RECORDS SHOWN >>
══════

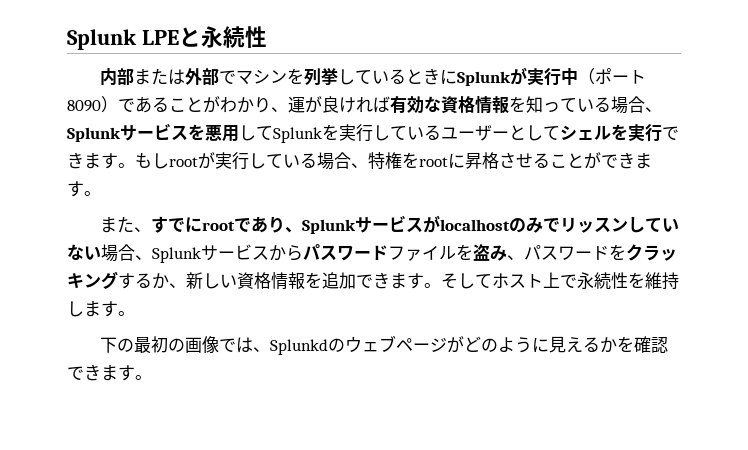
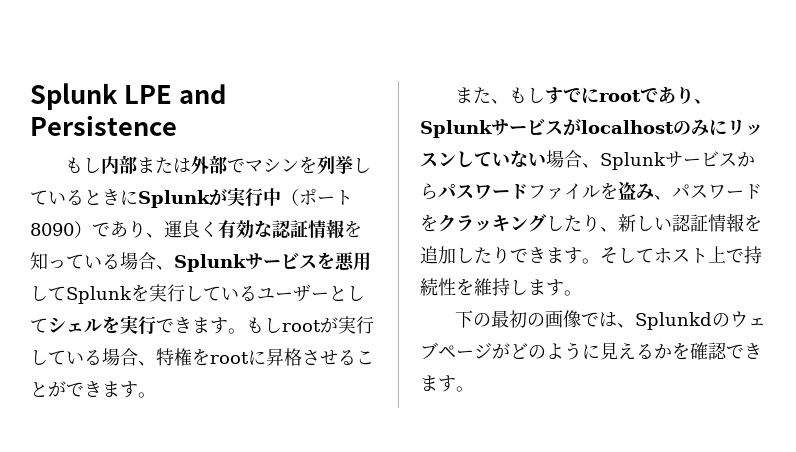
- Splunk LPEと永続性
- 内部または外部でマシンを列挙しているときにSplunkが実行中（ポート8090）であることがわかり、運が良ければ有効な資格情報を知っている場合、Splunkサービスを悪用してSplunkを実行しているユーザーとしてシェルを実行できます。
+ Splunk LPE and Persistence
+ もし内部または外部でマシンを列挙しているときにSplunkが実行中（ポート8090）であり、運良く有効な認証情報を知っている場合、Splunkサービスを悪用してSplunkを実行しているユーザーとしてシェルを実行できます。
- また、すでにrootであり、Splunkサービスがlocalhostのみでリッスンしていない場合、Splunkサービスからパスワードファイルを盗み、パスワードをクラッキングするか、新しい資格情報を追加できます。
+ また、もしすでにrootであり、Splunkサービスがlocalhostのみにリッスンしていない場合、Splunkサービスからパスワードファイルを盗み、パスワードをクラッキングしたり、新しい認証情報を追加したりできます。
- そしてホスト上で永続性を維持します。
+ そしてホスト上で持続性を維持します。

══════

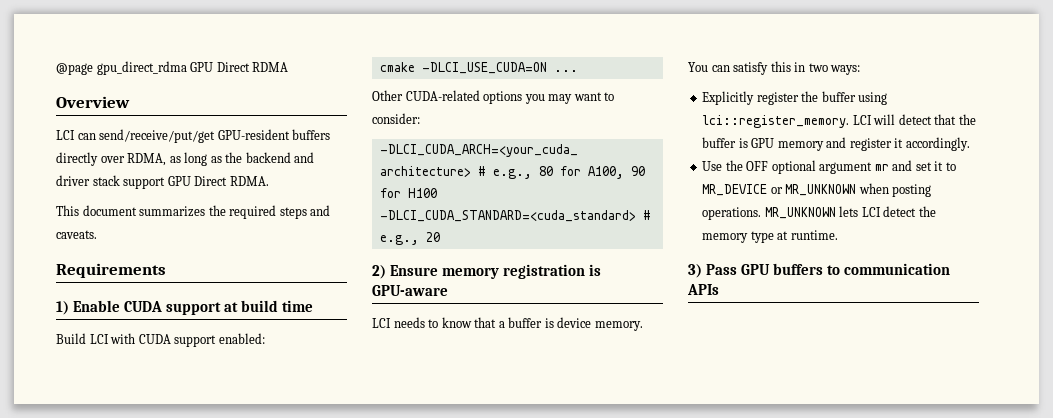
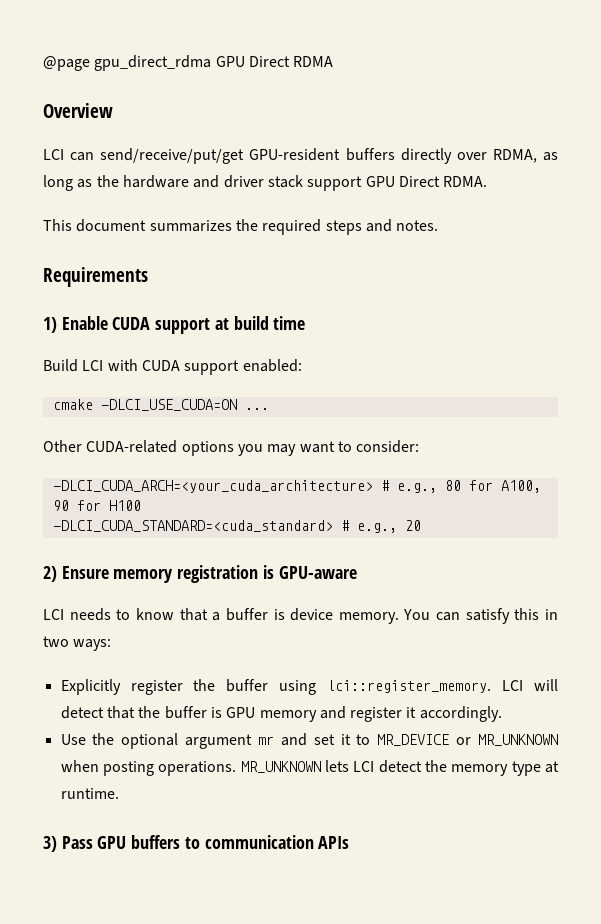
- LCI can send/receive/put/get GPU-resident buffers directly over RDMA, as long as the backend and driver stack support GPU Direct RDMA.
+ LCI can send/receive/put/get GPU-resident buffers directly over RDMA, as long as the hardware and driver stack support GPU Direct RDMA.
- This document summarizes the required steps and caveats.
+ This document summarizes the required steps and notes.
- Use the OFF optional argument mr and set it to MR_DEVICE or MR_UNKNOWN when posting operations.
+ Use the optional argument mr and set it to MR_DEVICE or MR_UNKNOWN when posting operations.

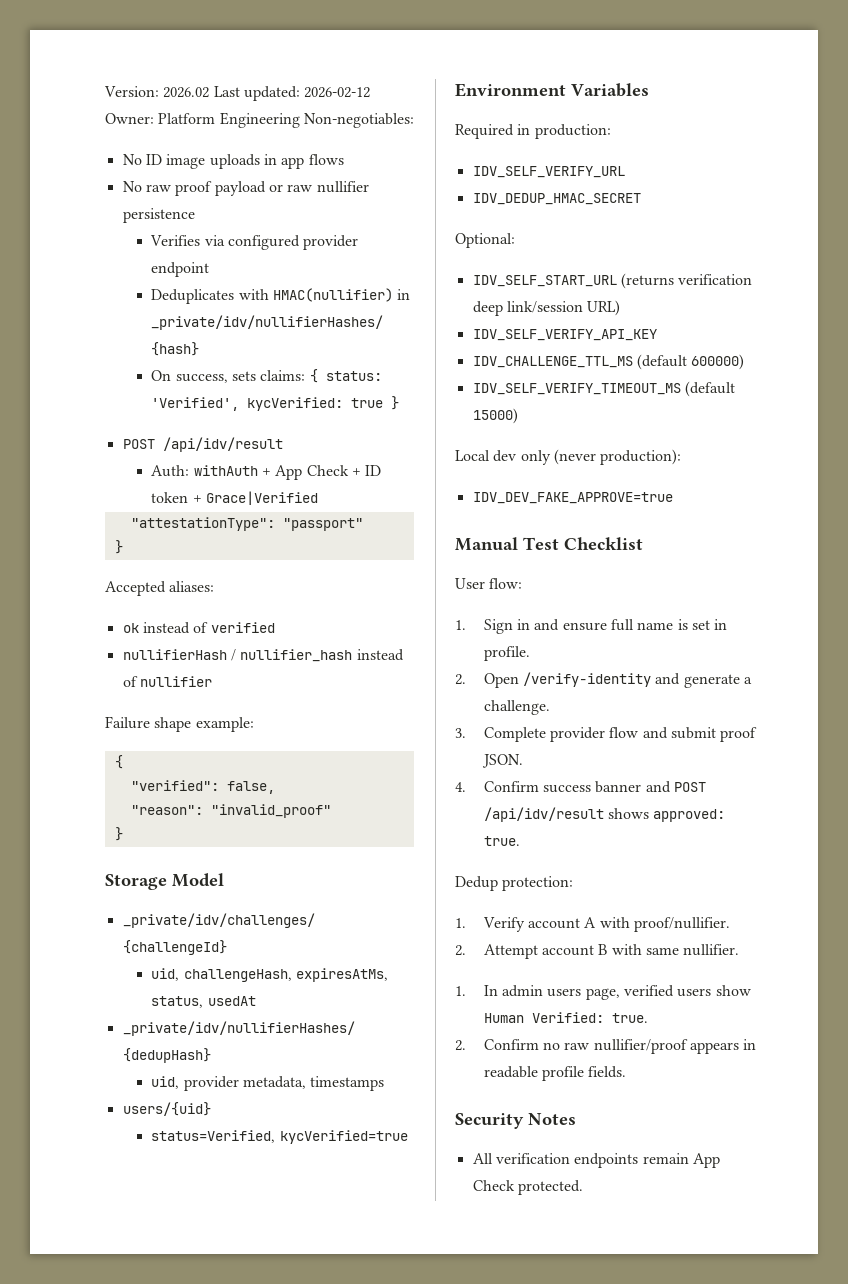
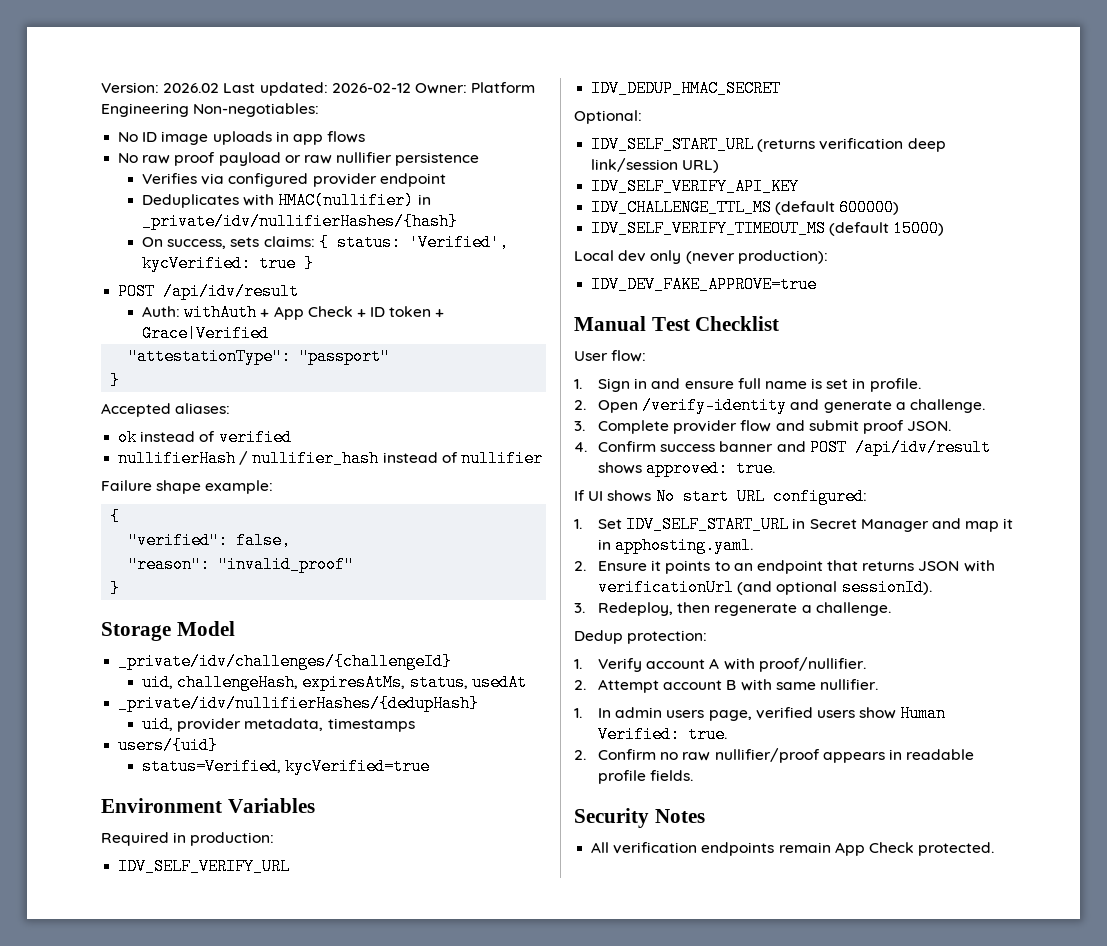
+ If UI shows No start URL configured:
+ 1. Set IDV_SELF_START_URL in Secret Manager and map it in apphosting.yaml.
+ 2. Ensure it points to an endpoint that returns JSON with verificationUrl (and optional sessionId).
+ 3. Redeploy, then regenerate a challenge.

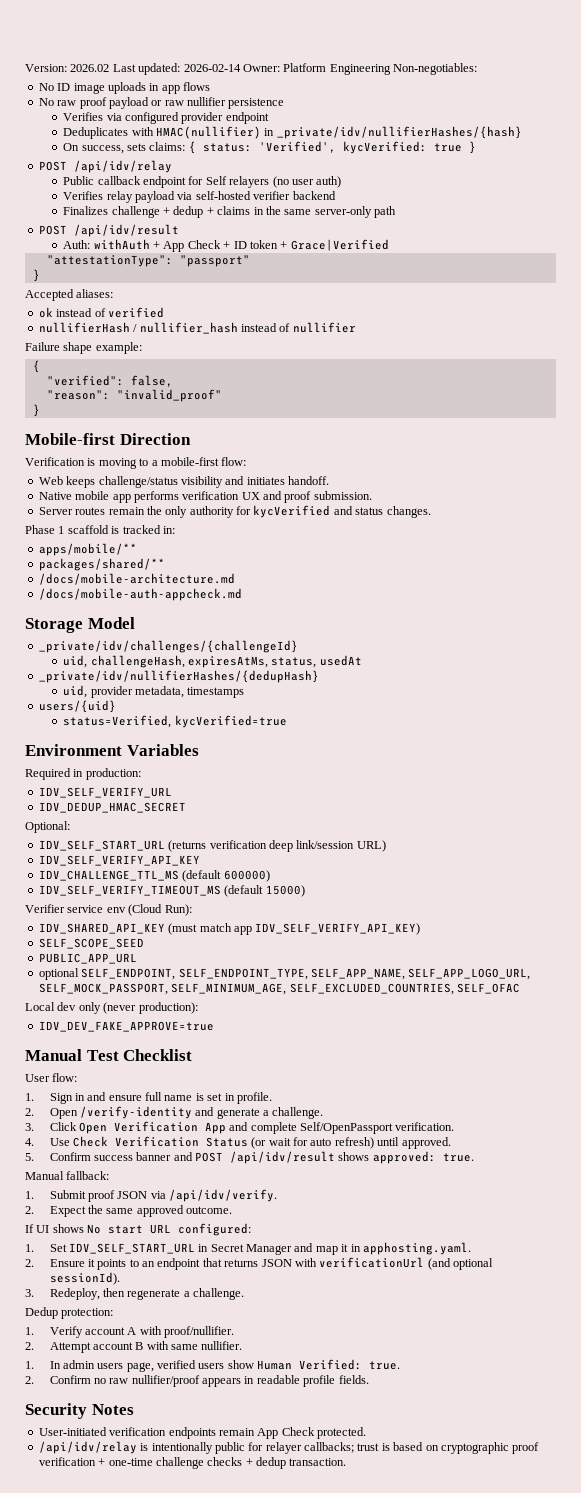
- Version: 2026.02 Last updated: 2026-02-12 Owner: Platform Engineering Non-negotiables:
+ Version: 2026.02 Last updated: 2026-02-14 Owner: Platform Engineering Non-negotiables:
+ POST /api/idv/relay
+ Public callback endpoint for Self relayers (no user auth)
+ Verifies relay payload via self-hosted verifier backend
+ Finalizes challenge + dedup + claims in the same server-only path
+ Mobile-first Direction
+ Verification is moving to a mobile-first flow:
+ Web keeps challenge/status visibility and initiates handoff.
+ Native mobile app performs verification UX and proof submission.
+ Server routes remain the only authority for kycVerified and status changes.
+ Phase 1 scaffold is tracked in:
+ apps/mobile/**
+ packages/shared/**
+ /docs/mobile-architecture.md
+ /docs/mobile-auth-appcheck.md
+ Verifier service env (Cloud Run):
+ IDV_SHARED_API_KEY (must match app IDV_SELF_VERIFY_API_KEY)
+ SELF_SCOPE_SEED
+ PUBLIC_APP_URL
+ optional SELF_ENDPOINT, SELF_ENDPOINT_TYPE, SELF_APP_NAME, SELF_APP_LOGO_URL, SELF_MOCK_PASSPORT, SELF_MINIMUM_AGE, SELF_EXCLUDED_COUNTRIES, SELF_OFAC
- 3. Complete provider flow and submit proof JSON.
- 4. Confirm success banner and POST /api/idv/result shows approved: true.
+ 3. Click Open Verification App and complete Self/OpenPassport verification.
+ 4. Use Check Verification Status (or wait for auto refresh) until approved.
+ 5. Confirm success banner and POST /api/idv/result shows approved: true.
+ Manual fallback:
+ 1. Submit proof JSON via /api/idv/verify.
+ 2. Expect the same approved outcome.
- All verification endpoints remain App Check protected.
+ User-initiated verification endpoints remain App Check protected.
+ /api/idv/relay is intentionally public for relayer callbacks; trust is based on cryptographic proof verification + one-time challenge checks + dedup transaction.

══════

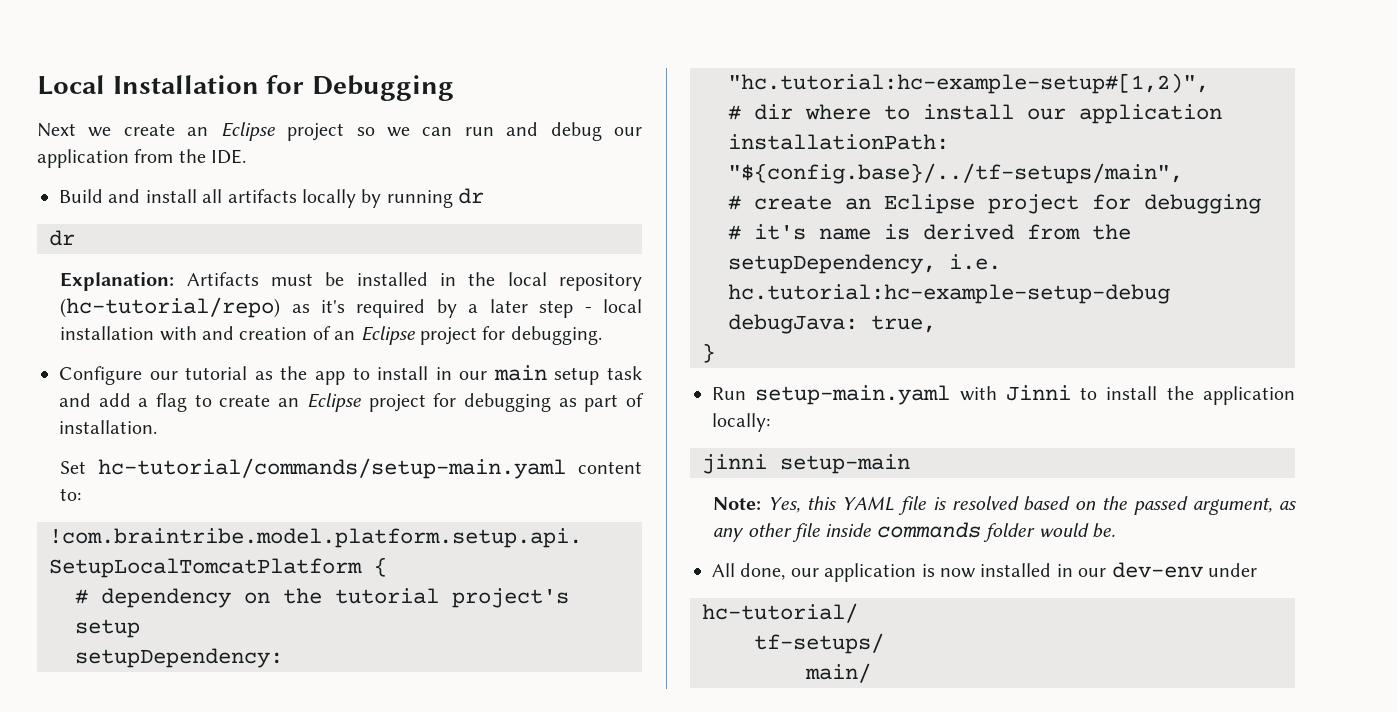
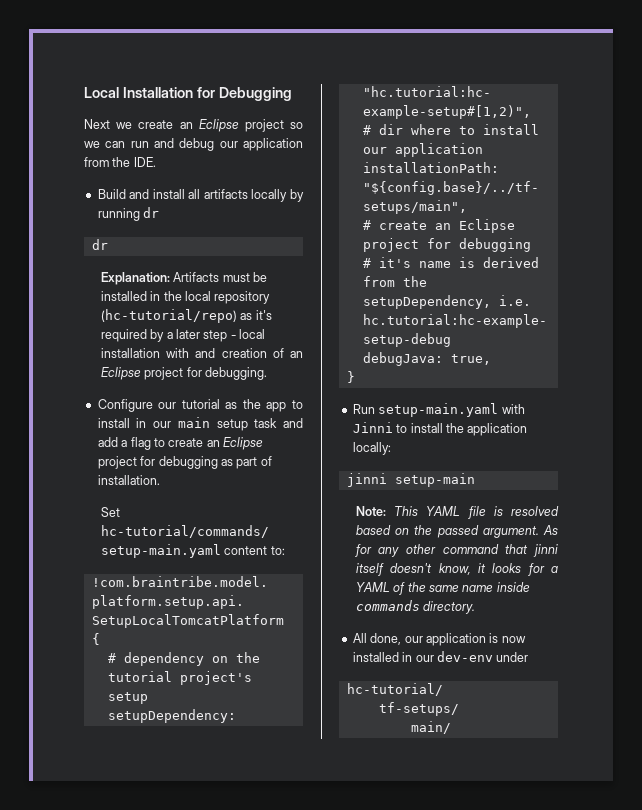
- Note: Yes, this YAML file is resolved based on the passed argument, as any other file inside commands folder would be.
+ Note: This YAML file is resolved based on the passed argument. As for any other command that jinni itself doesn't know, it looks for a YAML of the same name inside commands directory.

══════

WHAT YOU WILL DO >>
From the entries above, extract only the lines running from the one containing "Verifier service env" through the one containing "same approved outcome.", inclusive.

RESULT FOR THIS TASK >>
+ Verifier service env (Cloud Run):
+ IDV_SHARED_API_KEY (must match app IDV_SELF_VERIFY_API_KEY)
+ SELF_SCOPE_SEED
+ PUBLIC_APP_URL
+ optional SELF_ENDPOINT, SELF_ENDPOINT_TYPE, SELF_APP_NAME, SELF_APP_LOGO_URL, SELF_MOCK_PASSPORT, SELF_MINIMUM_AGE, SELF_EXCLUDED_COUNTRIES, SELF_OFAC
- 3. Complete provider flow and submit proof JSON.
- 4. Confirm success banner and POST /api/idv/result shows approved: true.
+ 3. Click Open Verification App and complete Self/OpenPassport verification.
+ 4. Use Check Verification Status (or wait for auto refresh) until approved.
+ 5. Confirm success banner and POST /api/idv/result shows approved: true.
+ Manual fallback:
+ 1. Submit proof JSON via /api/idv/verify.
+ 2. Expect the same approved outcome.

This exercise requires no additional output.